> _WHAT YOU SHOULD DO_
Pictures must not appear in your answer. Write out exactly the lines from the one with "[119,359,133,373] 7. -> (466, 368) none" through the last line of the entries below.

(Before-and-after change data)

- - -

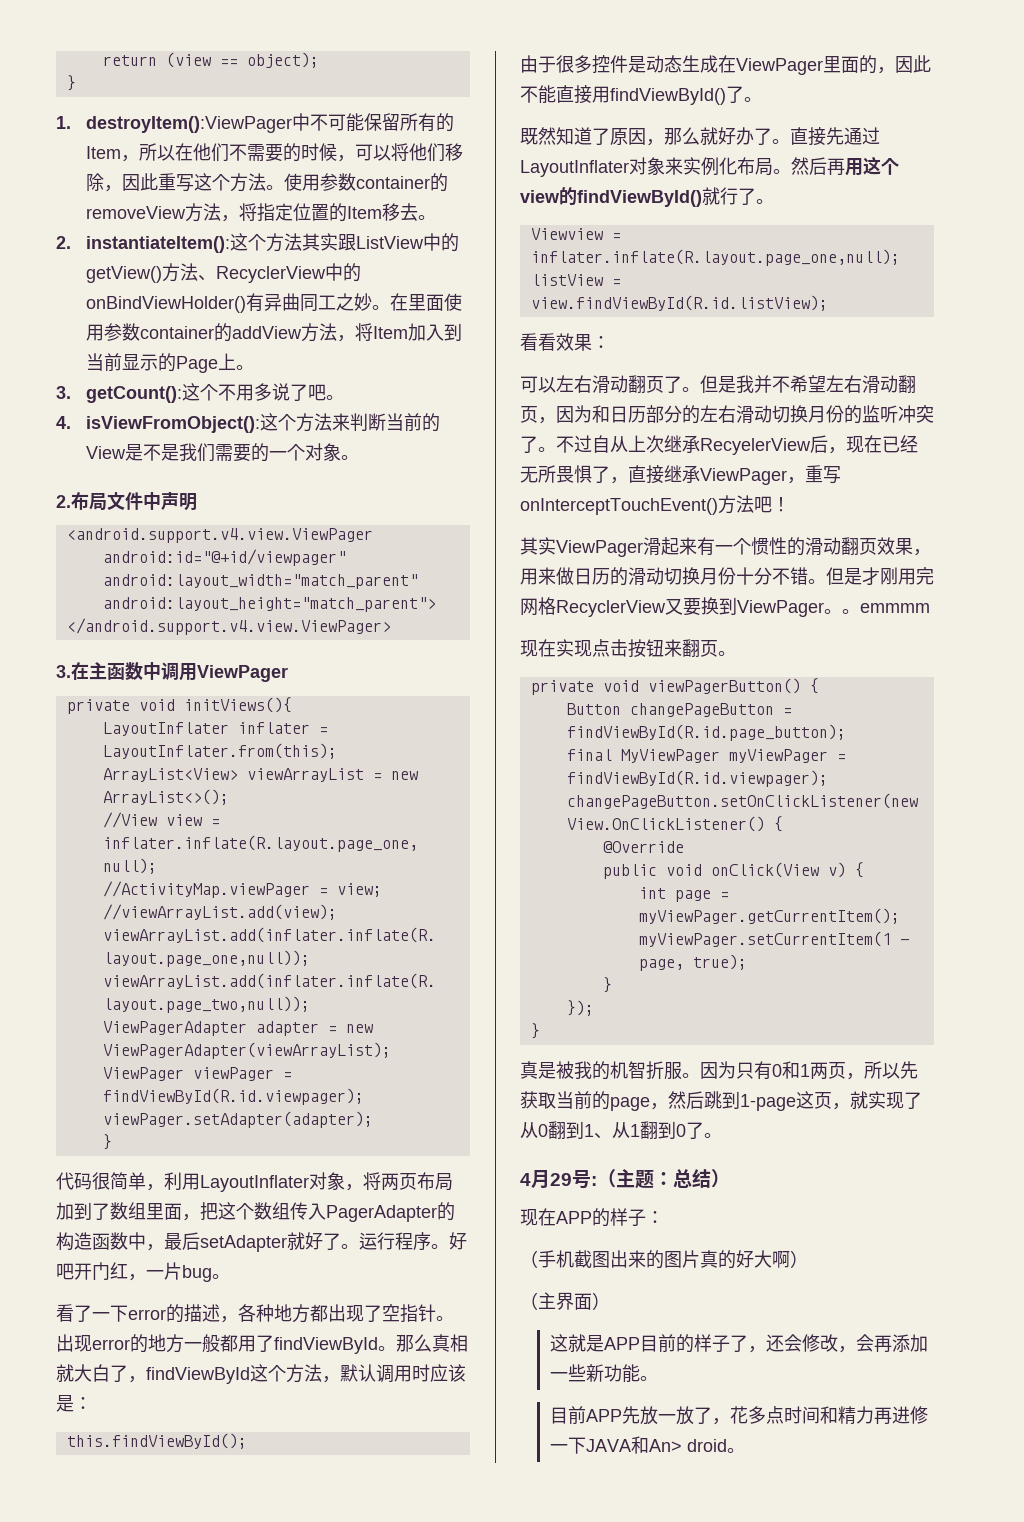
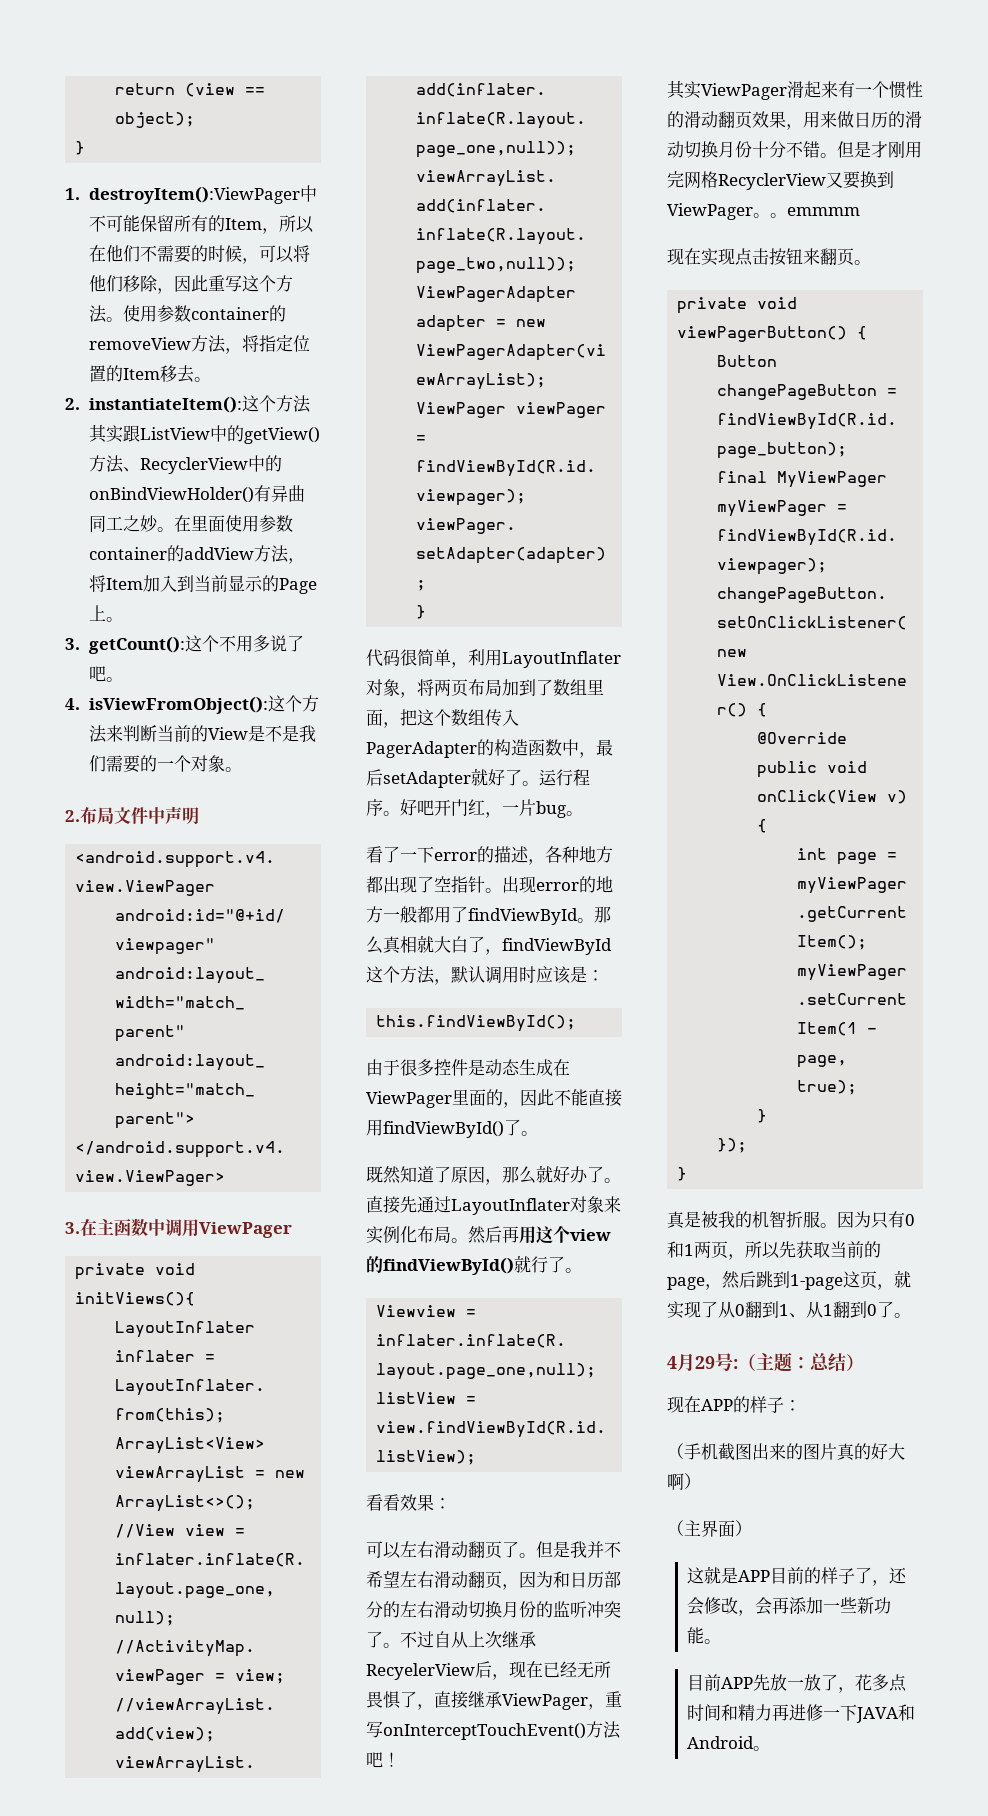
[648,1439,727,1452] An> droid -> [687,1736,755,1749] Android

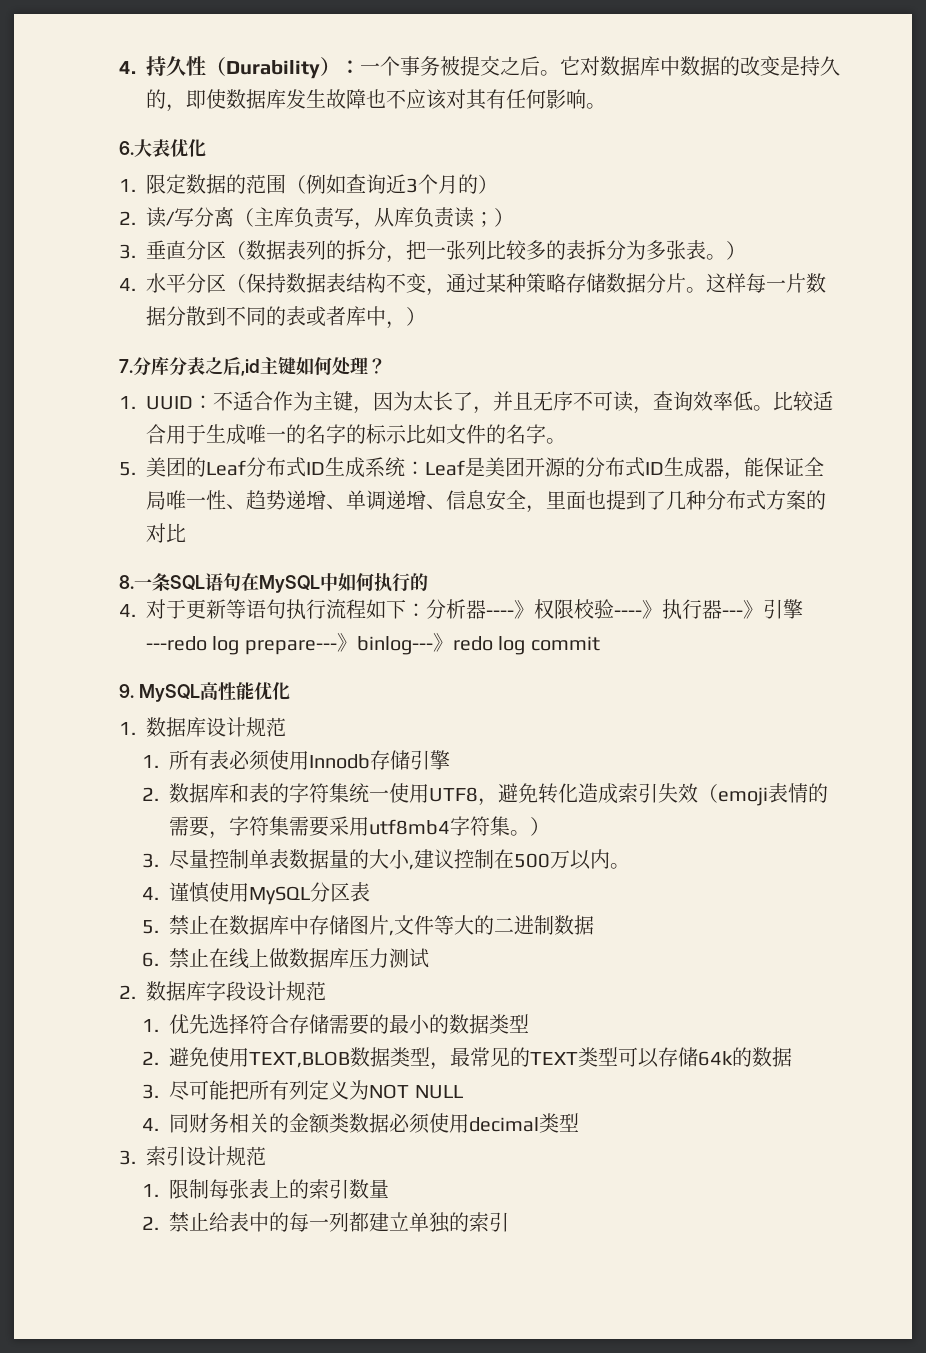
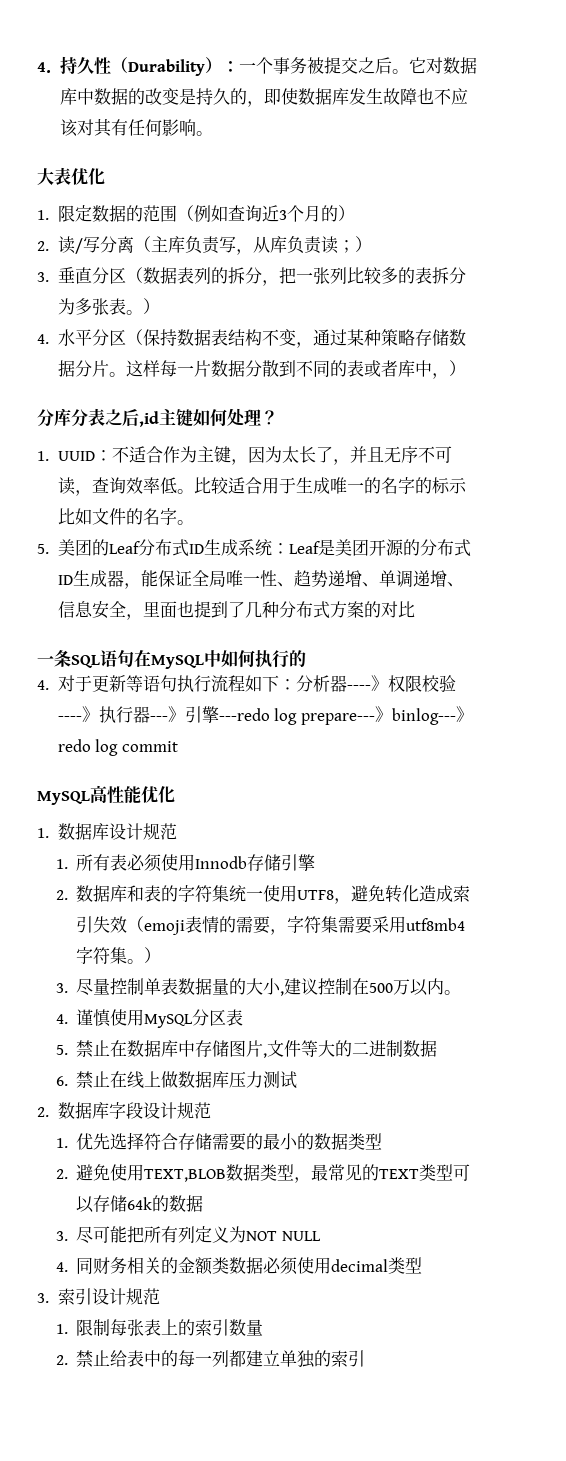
[119,141,134,155] 6. -> (213, 133) none
[119,359,133,373] 7. -> (466, 368) none
[119,575,134,589] 8. -> (415, 609) none
[119,684,134,698] 9. -> (178, 746) none

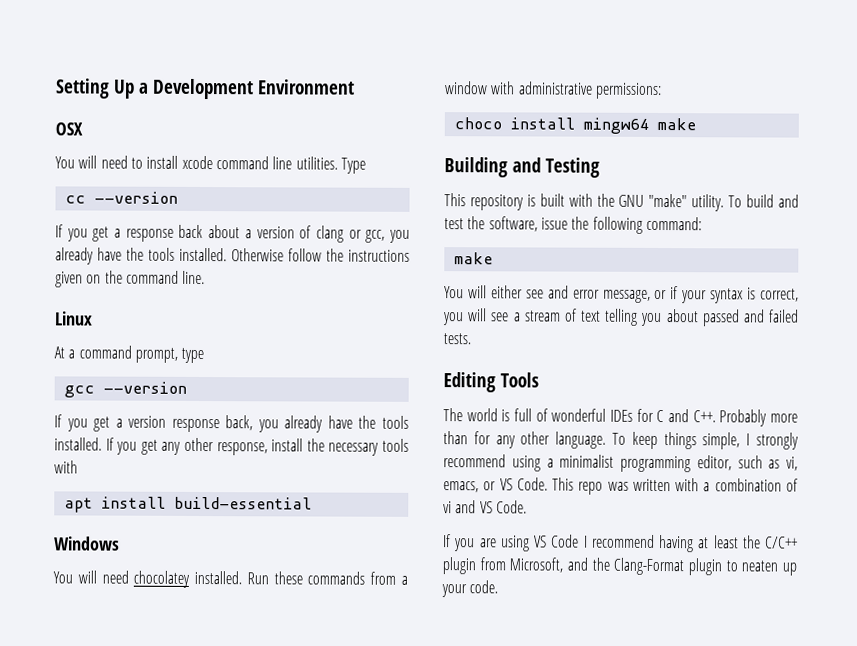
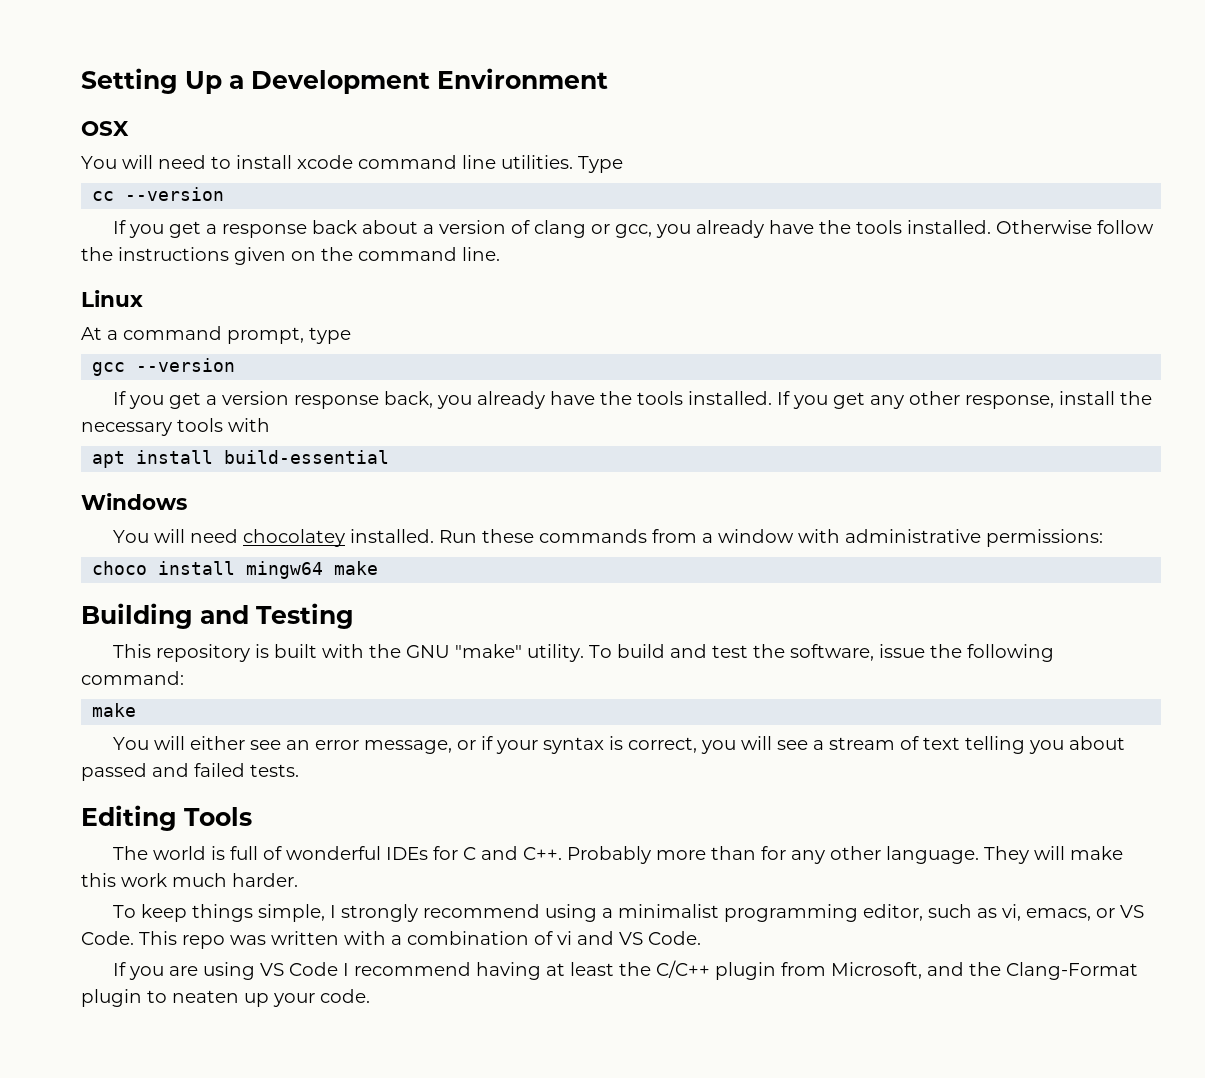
[547,285,569,299] and -> [286,740,311,750] an
(607, 440) none -> [984,846,1124,864] [81,873,298,887] They will make this work much harder. //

- - -

> _EXERCISE RESULT_
[119,359,133,373] 7. -> (466, 368) none
[119,575,134,589] 8. -> (415, 609) none
[119,684,134,698] 9. -> (178, 746) none

[547,285,569,299] and -> [286,740,311,750] an
(607, 440) none -> [984,846,1124,864] [81,873,298,887] They will make this work much harder. //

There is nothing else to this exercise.